ROCm 6.0.0 released

Software 43236 Published One year ago by Philipp Esselbach

News

AMD has released a new major release of the ROCm GPU computation platform, which includes new performance optimizations, expanded framework and library support, and an improved developer experience.

ROCm 6.0.0 Release

Release notes for AMD ROCm 6.0

ROCm 6.0 is a major release with new performance optimizations, expanded frameworks and library
support, and improved developer experience. This includes initial enablement of the AMD Instinct
MI300 series. Future releases will further enable and optimize this new platform. Key features include:

Improved performance in areas like lower precision math and attention layers.

New hipSPARSELt library accelerates AI workloads via AMD's sparse matrix core technique.

Upstream support is now available for popular AI frameworks like TensorFlow, JAX, and PyTorch.

New support for libraries, such as DeepSpeed, ONNX-RT, and CuPy.

Prepackaged HPC and AI containers on AMD Infinity Hub, with improved documentation and
tutorials on the AMD ROCm Docs site.

Consolidated developer resources and training on the new
AMD ROCm Developer Hub.

The following section provide a release overview for ROCm 6.0. For additional details, you can refer to
the Changelog. We list known
issues on GitHub.

OS and GPU support changes

ROCm 6.0 enables the use of MI300A and MI300X Accelerators with a limited operating systems
support. Future releases will add additional OS's to match our general offering.
Operating Systems MI300A MI300X
Ubuntu 22.04.5 Supported Supported
RHEL 8.9 Supported
SLES15 SP5 Supported
For older generations of supported Instinct products we've added the following operating systems:

RHEL 9.3

RHEL 8.9

Note: For ROCm 6.2 and beyond, we've planned for end-of-support (EoS) for the following operating
systems:

Ubuntu 20.04.5

SLES 15 SP4

RHEL/CentOS 7.9

New ROCm meta package

We've added a new ROCm meta package for easy installation of all ROCm core packages, tools, and
libraries. For example, the following command will install the full ROCm package: apt-get install rocm
(Ubuntu), or yum install rocm (RHEL).

Filesystem Hierarchy Standard

ROCm 6.0 fully adopts the Filesystem Hierarchy Standard (FHS) reorganization goals. We've removed
the backward compatibility support for old file locations.

Compiler location change

The installation path of LLVM has been changed from /opt/rocm-<rel>/llvm to
/opt/rocm-<rel>/lib/llvm. For backward compatibility, a symbolic link is provided to the old
location and will be removed in a future release.

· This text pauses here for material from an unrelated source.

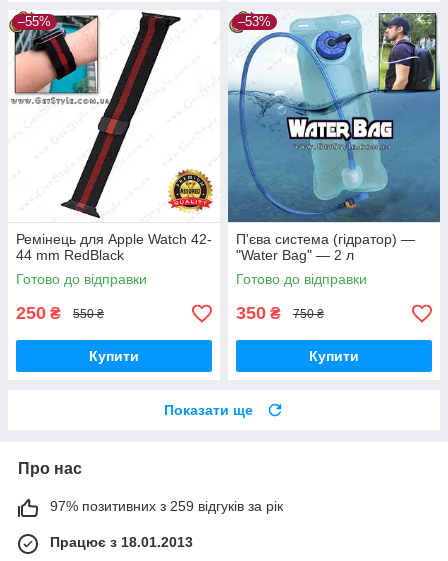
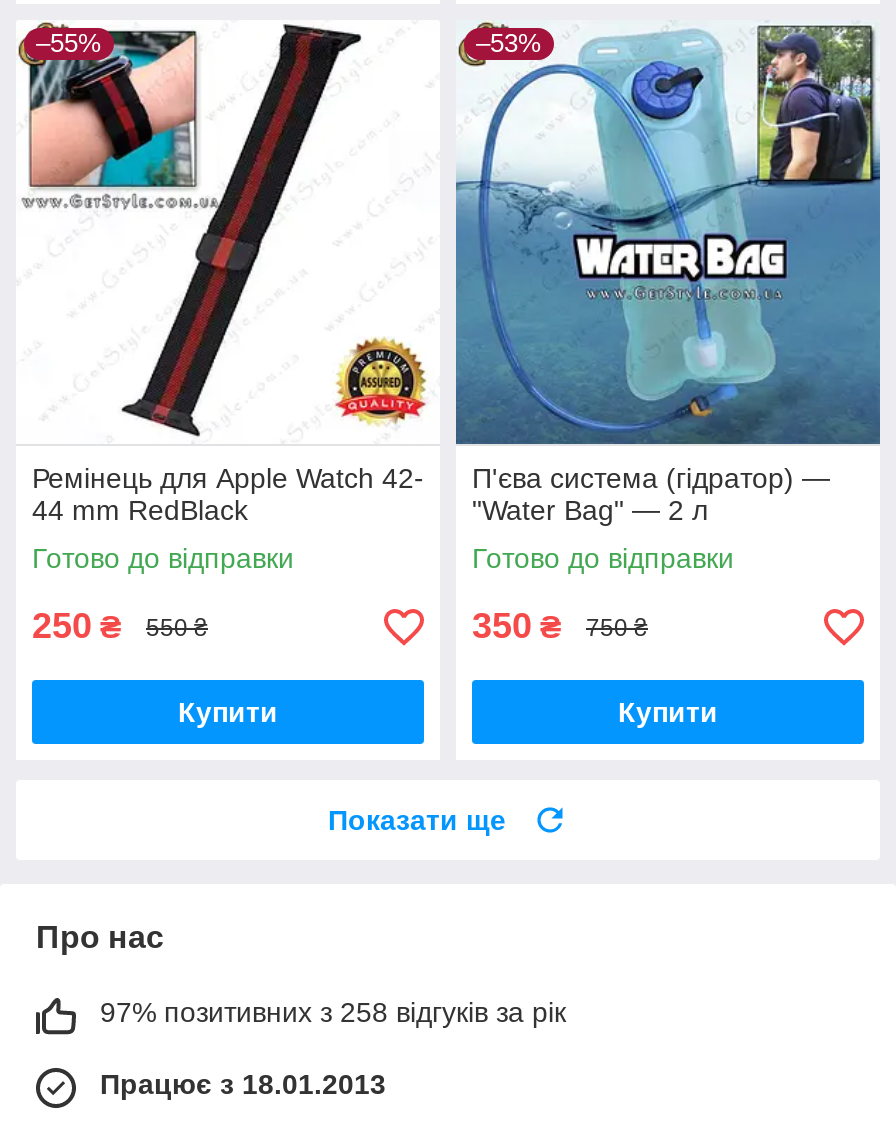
- 97% позитивних з 259 відгуків за рік
+ 97% позитивних з 258 відгуків за рік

The installation path of the device library bitcode has changed from /opt/rocm-<rel>/amdgcn to
/opt/rocm-<rel>/lib/llvm/lib/clang/<ver>/lib/amdgcn. For backward compatibility, a symbolic link
is provided and will be removed in a future release.

Documentation

CMake support has been added for documentation in the
ROCm repository.

AMD Instinct MI50 end-of-support notice

AMD Instinct MI50, Radeon Pro VII, and Radeon VII products (collectively gfx906 GPUs) enters
maintenance mode in ROCm 6.0.

As outlined in 5.6.0, ROCm 5.7 was the
final release for gfx906 GPUs in a fully supported state.

Henceforth, no new features and performance optimizations will be supported for the gfx906 GPUs.

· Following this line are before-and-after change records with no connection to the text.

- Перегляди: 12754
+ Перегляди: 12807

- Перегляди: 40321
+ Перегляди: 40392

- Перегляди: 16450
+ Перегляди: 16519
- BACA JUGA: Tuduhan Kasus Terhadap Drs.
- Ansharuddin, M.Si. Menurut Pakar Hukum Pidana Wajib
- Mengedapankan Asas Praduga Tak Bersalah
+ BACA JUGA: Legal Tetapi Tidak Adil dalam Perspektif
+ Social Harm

Bug fixes and critical security patches will continue to be supported for the gfx906 GPUs until Q2
2024 (end of maintenance [EOM] will be aligned with the closest ROCm release).

Bug fixes will be made up to the next ROCm point release.

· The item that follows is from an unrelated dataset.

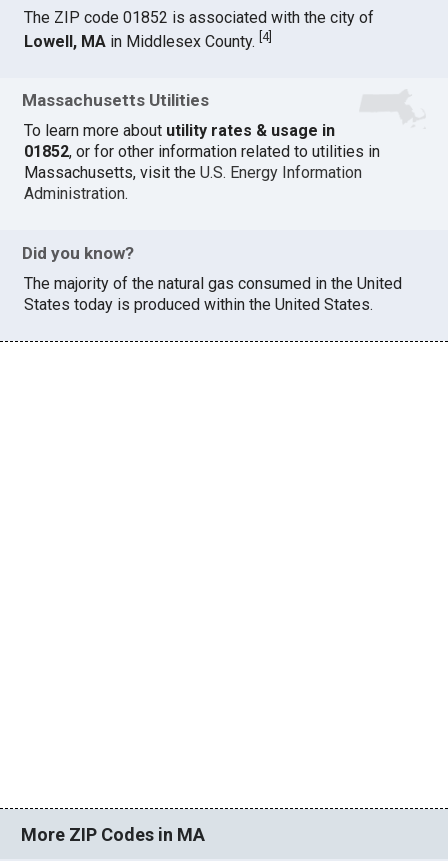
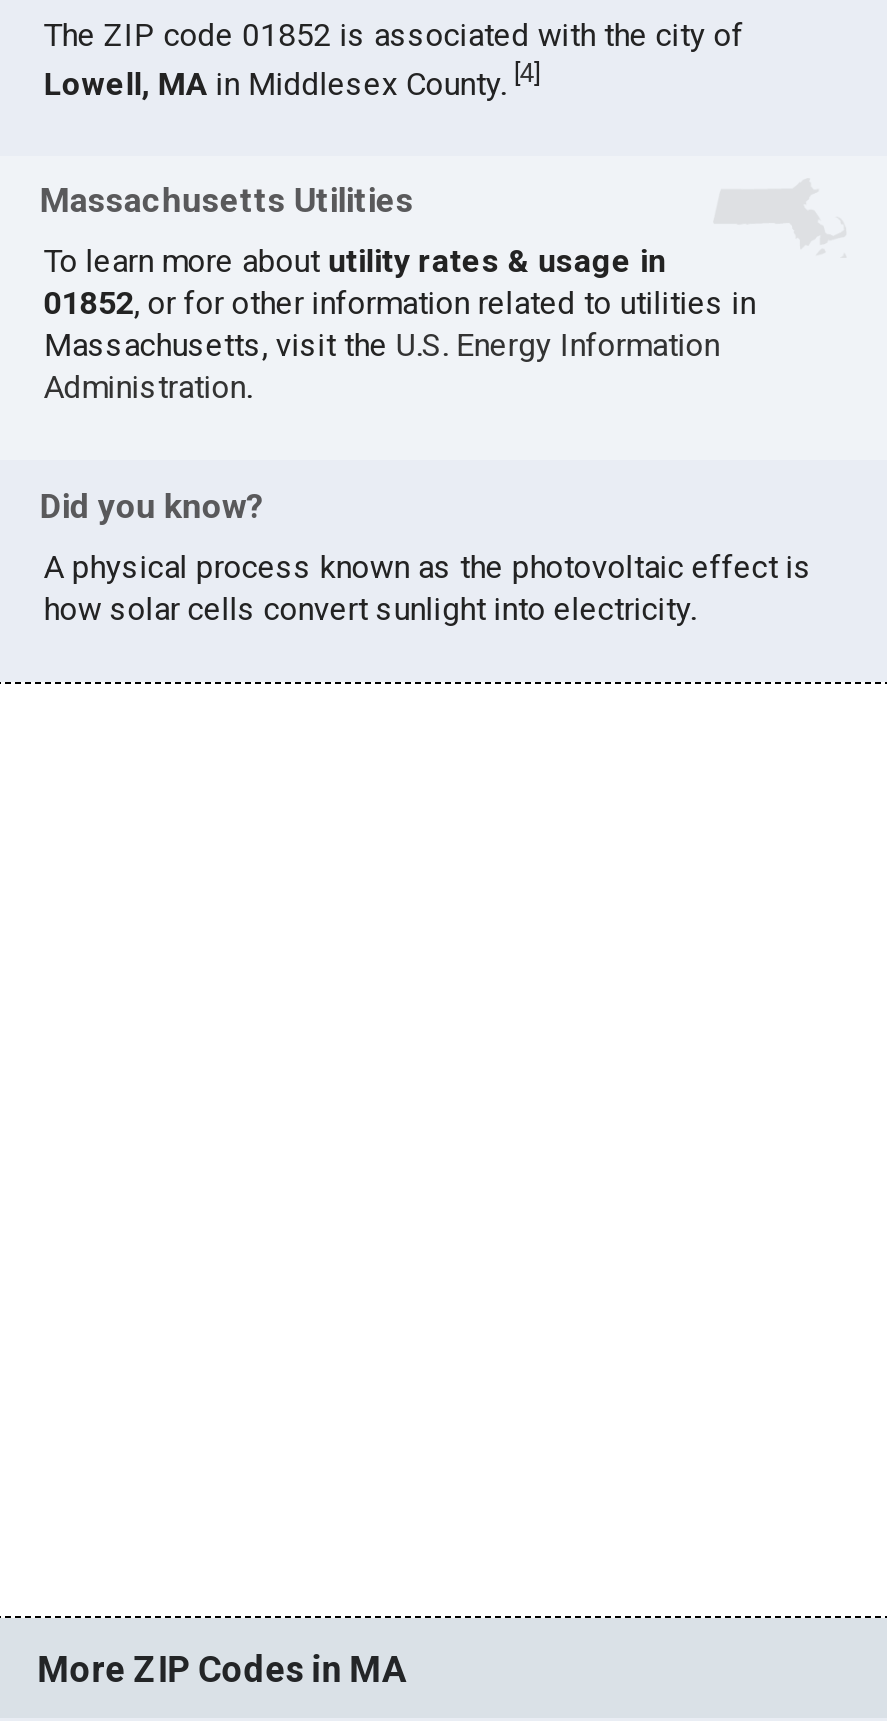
- The majority of the natural gas consumed in the United
- States today is produced within the United States.
+ A physical process known as the photovoltaic effect is
+ how solar cells convert sunlight into electricity.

Bug fixes will not be backported to older ROCm releases for gfx906.

Distribution and operating system updates will continue per the ROCm release cadence for gfx906
GPUs until EOM.

ROCm projects

The following sections contains project-specific release notes for ROCm 6.0. For additional details, you
can refer to the Changelog.

AMD SMI

Integrated the E-SMI (EPYC-SMI) library.
You can now query CPU-related information directly through AMD SMI. Metrics include power,
energy, performance, and other system details.

Added support for gfx942 metrics.
You can now query MI300 device metrics to get real-time information. Metrics include power,
temperature, energy, and performance.

HIP

New features to improve resource interoperability.

For external resource interoperability, we've added new structs and enums.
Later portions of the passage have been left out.